§ Your task:
Where the word "Bass" occurs in a line of the data, return the whole line.

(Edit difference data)
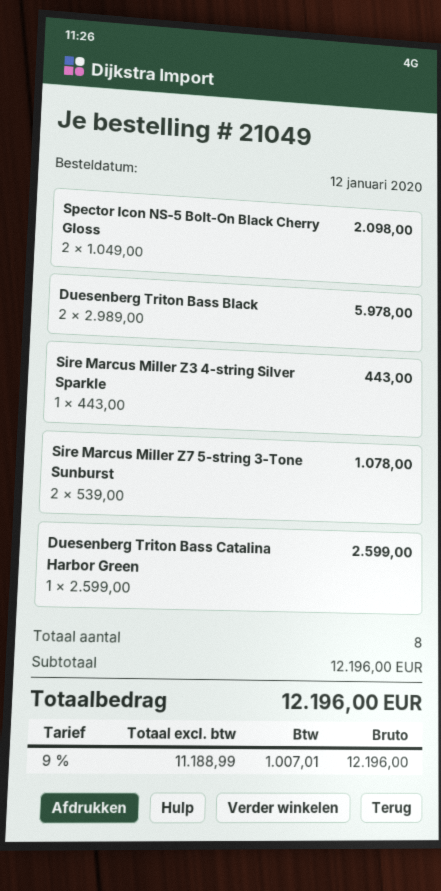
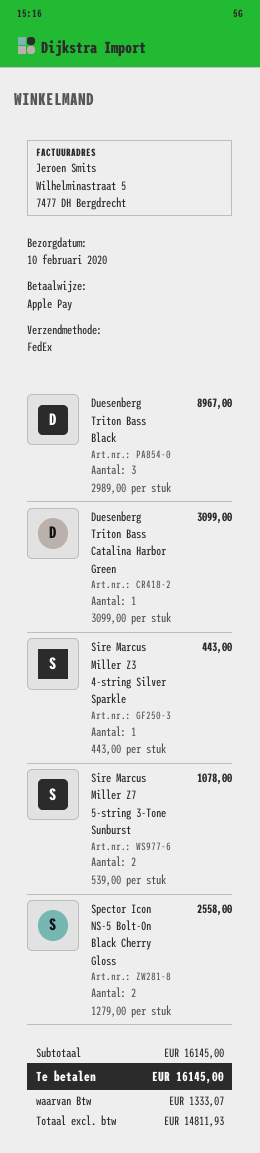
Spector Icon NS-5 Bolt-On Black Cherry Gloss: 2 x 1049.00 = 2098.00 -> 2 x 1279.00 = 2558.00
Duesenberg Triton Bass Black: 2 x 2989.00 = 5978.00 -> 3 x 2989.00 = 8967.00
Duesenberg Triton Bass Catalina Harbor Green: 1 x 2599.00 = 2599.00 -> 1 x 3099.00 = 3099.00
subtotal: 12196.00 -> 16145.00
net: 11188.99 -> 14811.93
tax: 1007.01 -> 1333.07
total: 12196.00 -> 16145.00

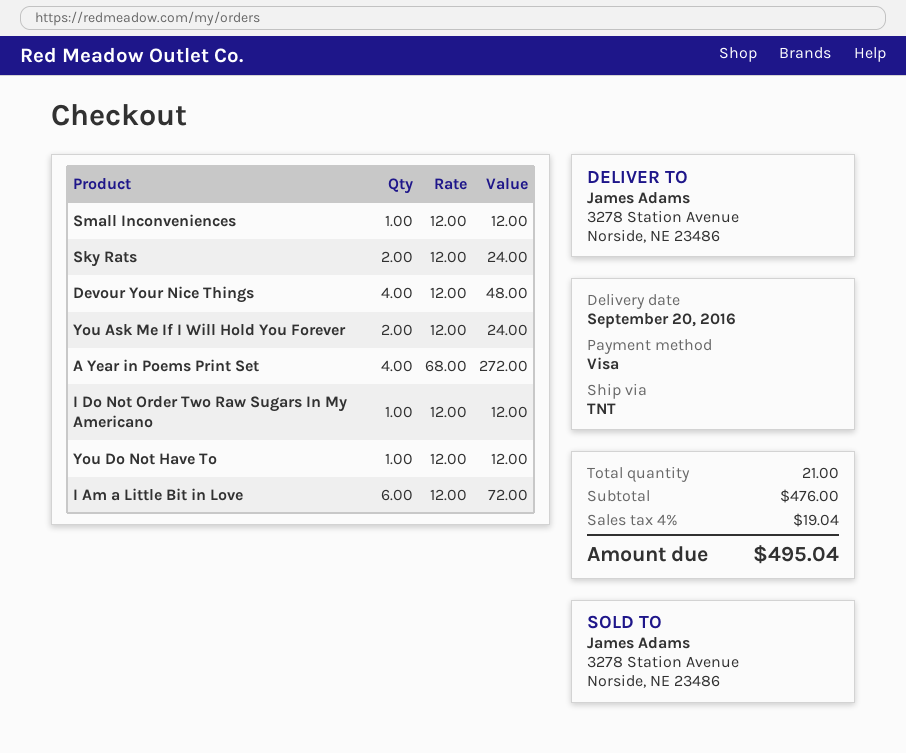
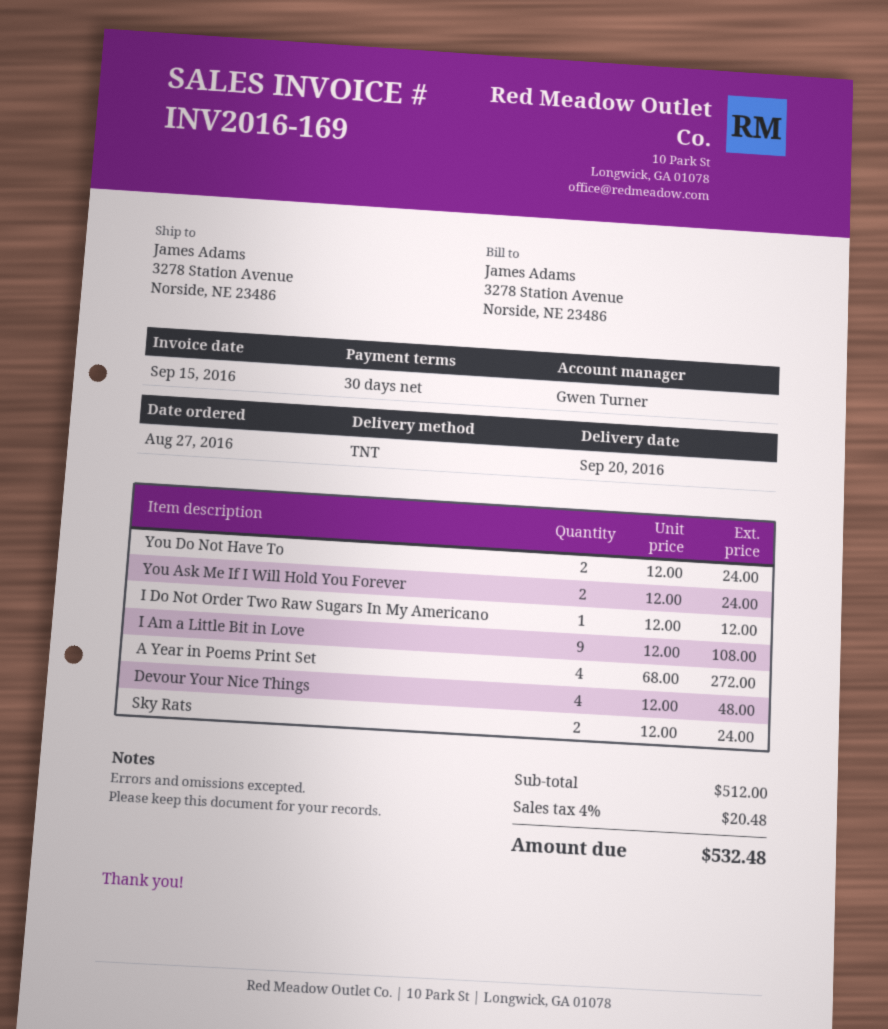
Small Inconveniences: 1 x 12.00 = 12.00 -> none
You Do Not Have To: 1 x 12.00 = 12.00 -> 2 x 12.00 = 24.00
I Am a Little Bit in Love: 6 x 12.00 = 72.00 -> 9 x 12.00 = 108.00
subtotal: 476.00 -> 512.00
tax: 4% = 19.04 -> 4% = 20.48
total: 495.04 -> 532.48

§ Answer box:
Duesenberg Triton Bass Black: 2 x 2989.00 = 5978.00 -> 3 x 2989.00 = 8967.00
Duesenberg Triton Bass Catalina Harbor Green: 1 x 2599.00 = 2599.00 -> 1 x 3099.00 = 3099.00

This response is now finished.